◆ THE TASK ◆
All lines from the one bearing "(942, 339) none" through the end of the data below must be printed exactly as they stand, with pictures removed.

◆ MATERIAL FOR THE TASK ◆
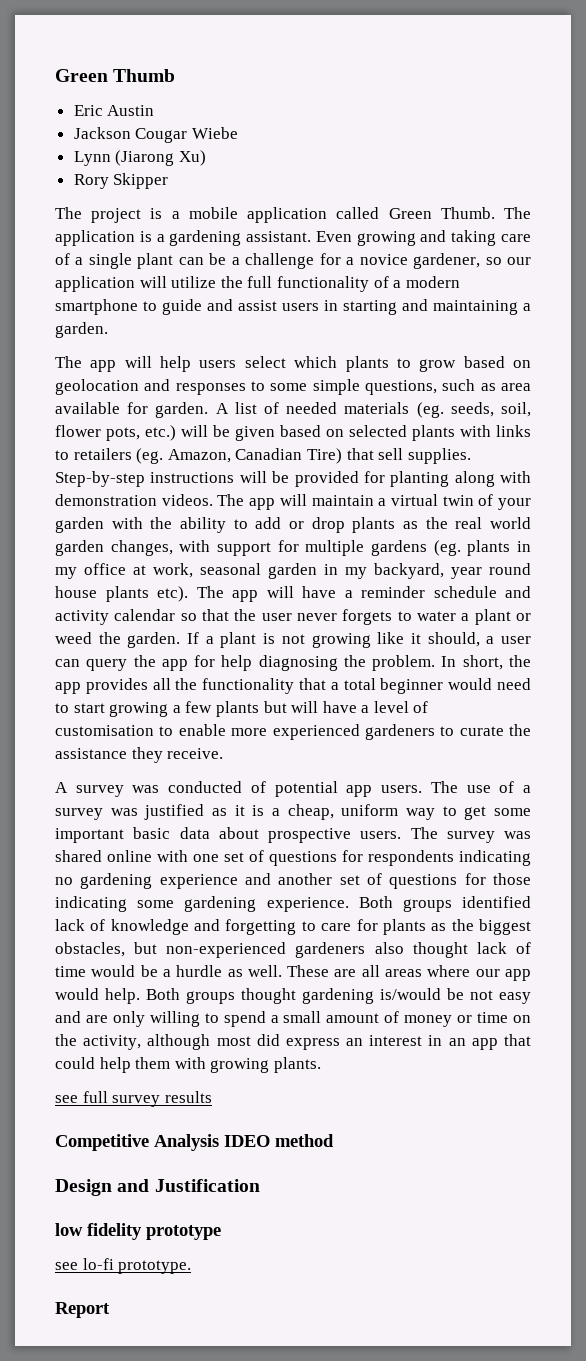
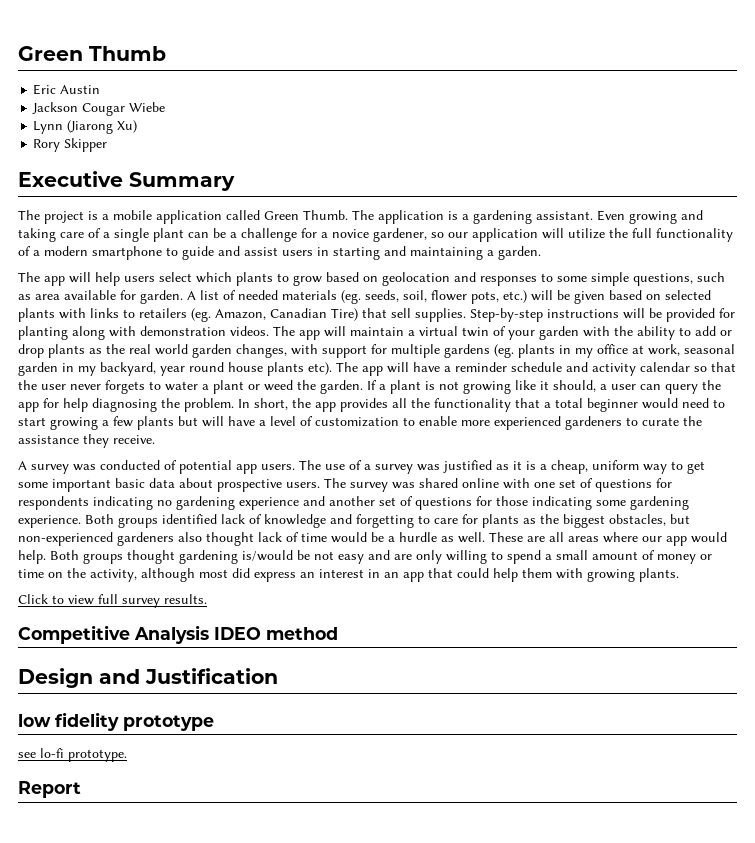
(169, 181) none -> [18,171,235,191] // Executive Summary
[55,725,154,736] customisation -> [315,417,399,427] customization
[55,1095,78,1103] see -> [18,594,94,605] Click to view
[164,1091,212,1103] results -> [164,594,207,604] results.

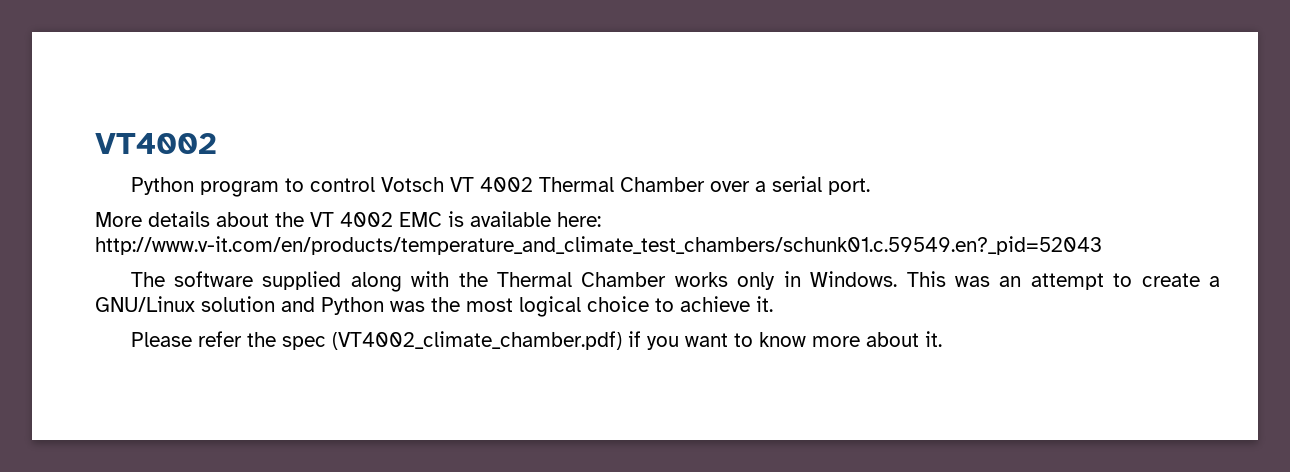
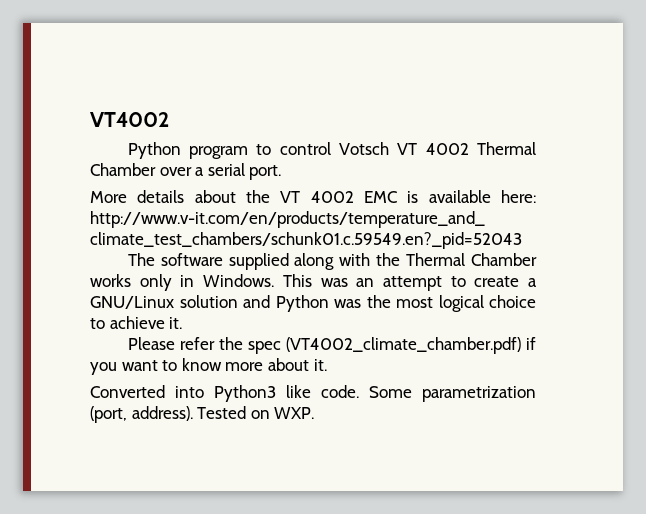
(942, 339) none -> [90,385,536,402] [90,406,315,423] // Converted into Python3 like code. Some parametrization (port, address). Tested on WXP.

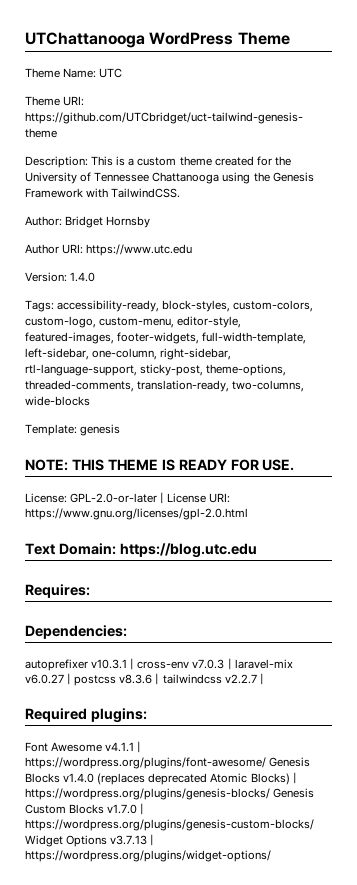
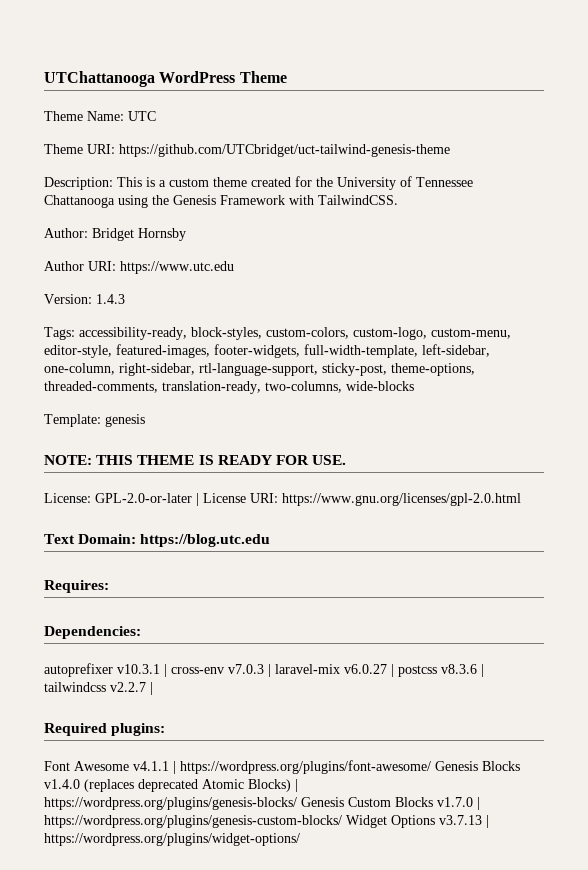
[70,272,96,282] 1.4.0 -> [96,294,125,304] 1.4.3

◆ EXERCISE RESULT ◆
(942, 339) none -> [90,385,536,402] [90,406,315,423] // Converted into Python3 like code. Some parametrization (port, address). Tested on WXP.

[70,272,96,282] 1.4.0 -> [96,294,125,304] 1.4.3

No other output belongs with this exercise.